Web interface edit records
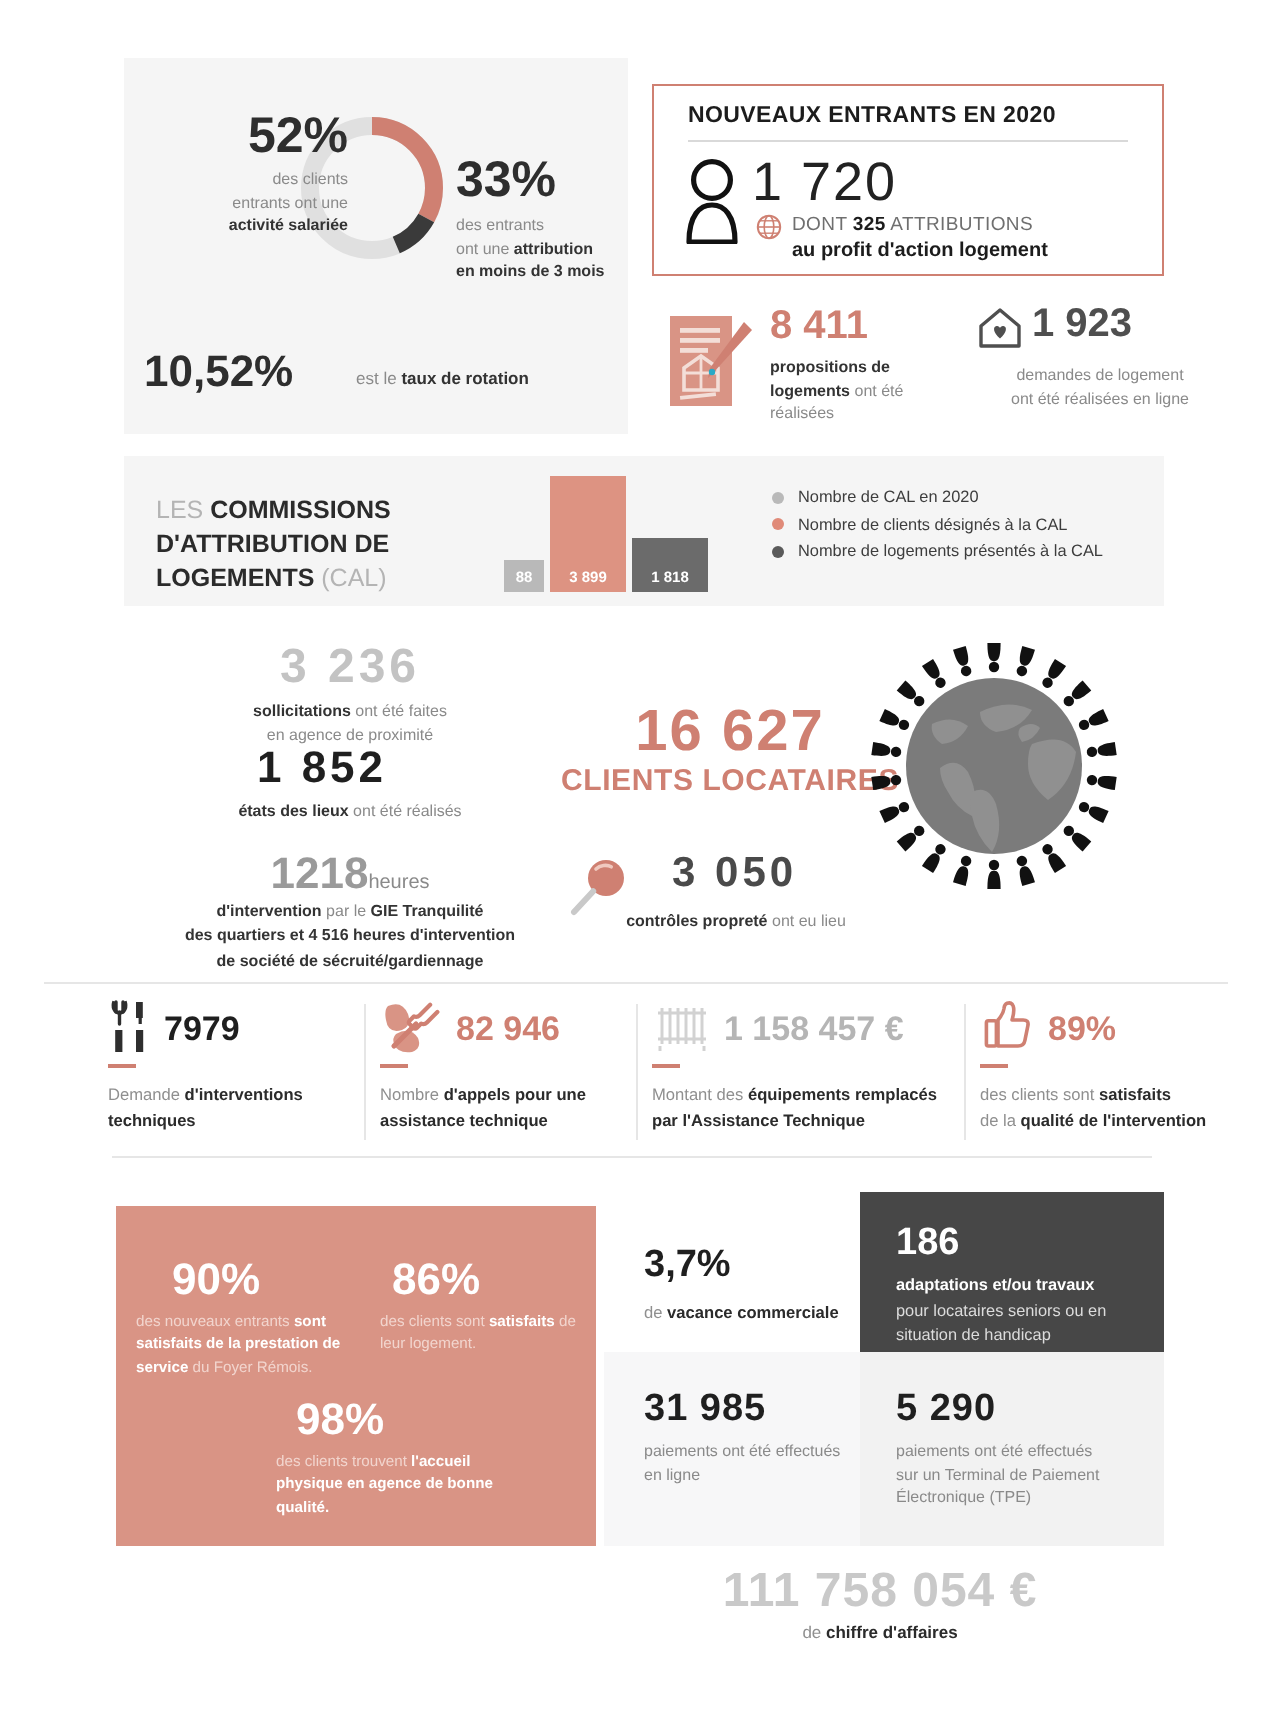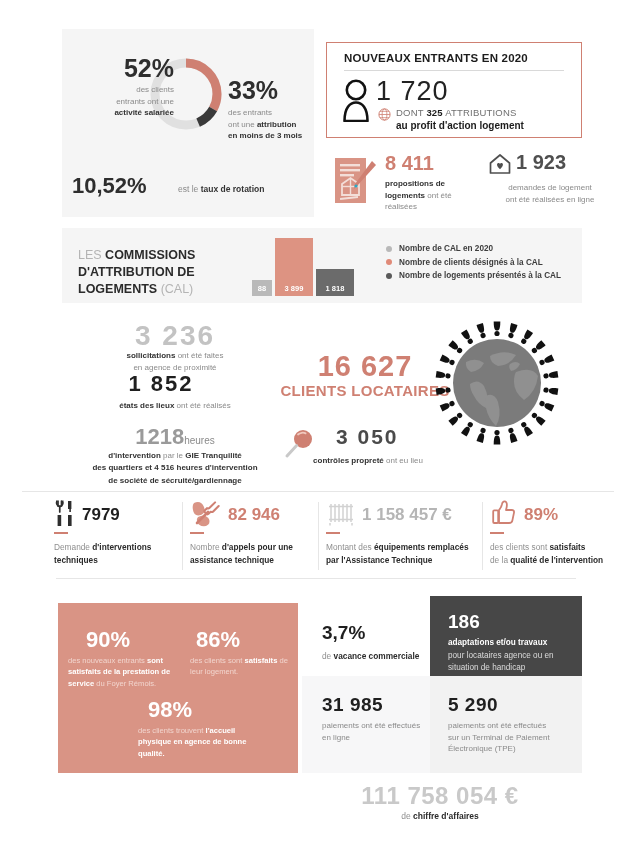--- a/index.html
+++ b/index.html
@@ -63,7 +63,7 @@
   #bar-1{left:39px;width:38px;height:58px;background:#dd9382;}
   #bar-2{left:80px;width:38px;height:33px;background:#6b6b6b;}
   #cal-legend{left:386px;top:244px;}
-  .leg-row{display:flex;align-items:center;margin-bottom:4.5px;font-weight:bold;}
+  .leg-row{display:flex;align-items:center;margin-bottom:4.5px;}
   .leg-dot{width:6px;height:6px;border-radius:50%;margin-right:7px;flex:none;}
   .leg-text{font-size:8.2px;color:#3d3d3d;}
 

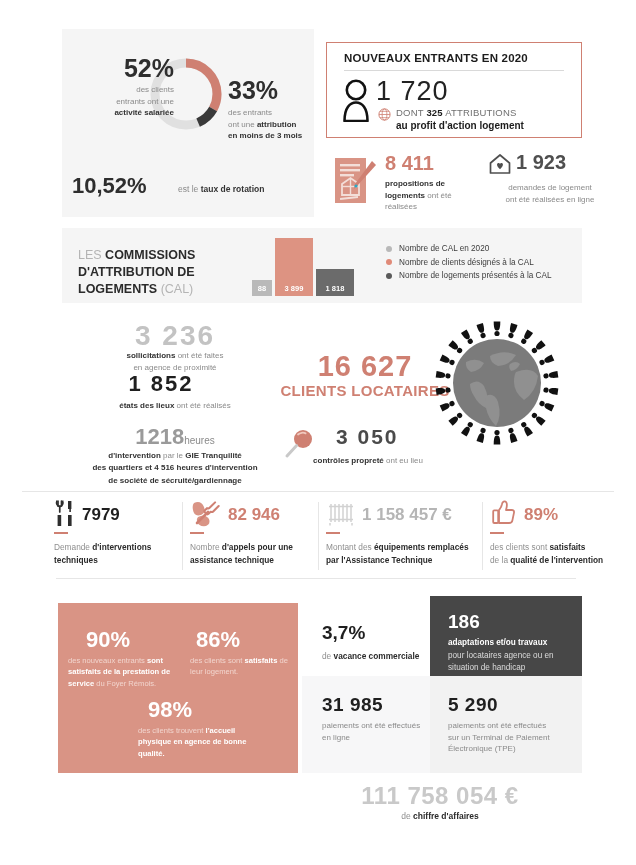--- a/index.html
+++ b/index.html
@@ -68,7 +68,7 @@
   .leg-text{font-size:8.2px;color:#3d3d3d;}
 
   
-  #num-3236{left:80px;top:322px;width:190px;text-align:center;font-size:28px;color:#c3c3c3;letter-spacing:2px;}
+  #num-3236{left:80px;top:322px;width:190px;text-align:center;font-size:24px;color:#c3c3c3;letter-spacing:2px;}
   #cap-3236{left:80px;top:350px;width:190px;text-align:center;}
   #num-1852{left:66px;top:373px;width:190px;text-align:center;font-size:22px;color:#1f1f1f;letter-spacing:2px;}
   #num-1218-wrap{left:60px;top:424px;width:230px;text-align:center;}

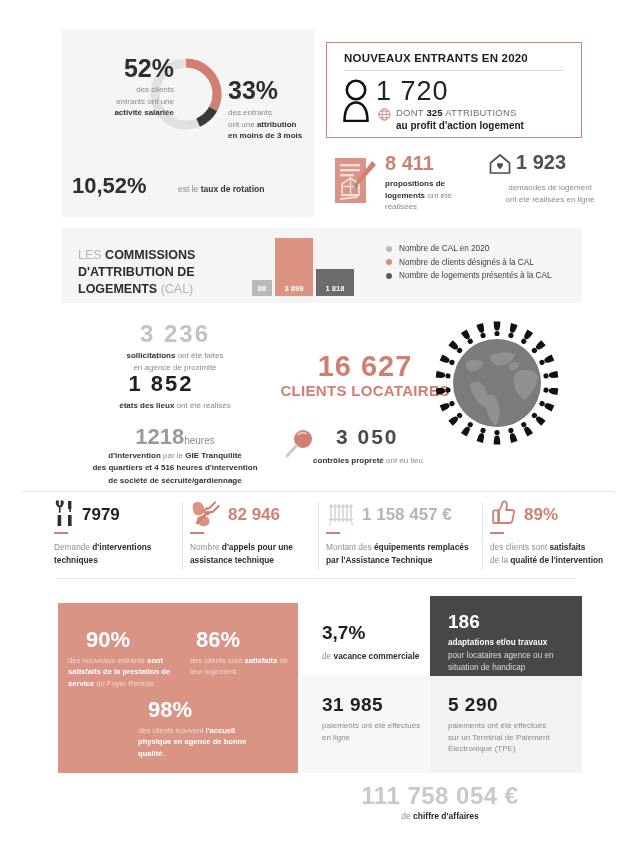--- a/index.html
+++ b/index.html
@@ -521,7 +521,7 @@
   <div class="abs" id="num-186">186</div>
   <div class="abs" id="cap-186">
     <b>adaptations et/ou travaux</b><br>
-    <span>pour locataires agence ou en</span><br>
+    <span>pour locataires seniors ou en</span><br>
     <span>situation de handicap</span>
   </div>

Task:
Copy exactly the line that contains "seniors ou en</span><br>" and every line after it, up to and including the last line of the records.

Answer below:
+    <span>pour locataires seniors ou en</span><br>
     <span>situation de handicap</span>
   </div>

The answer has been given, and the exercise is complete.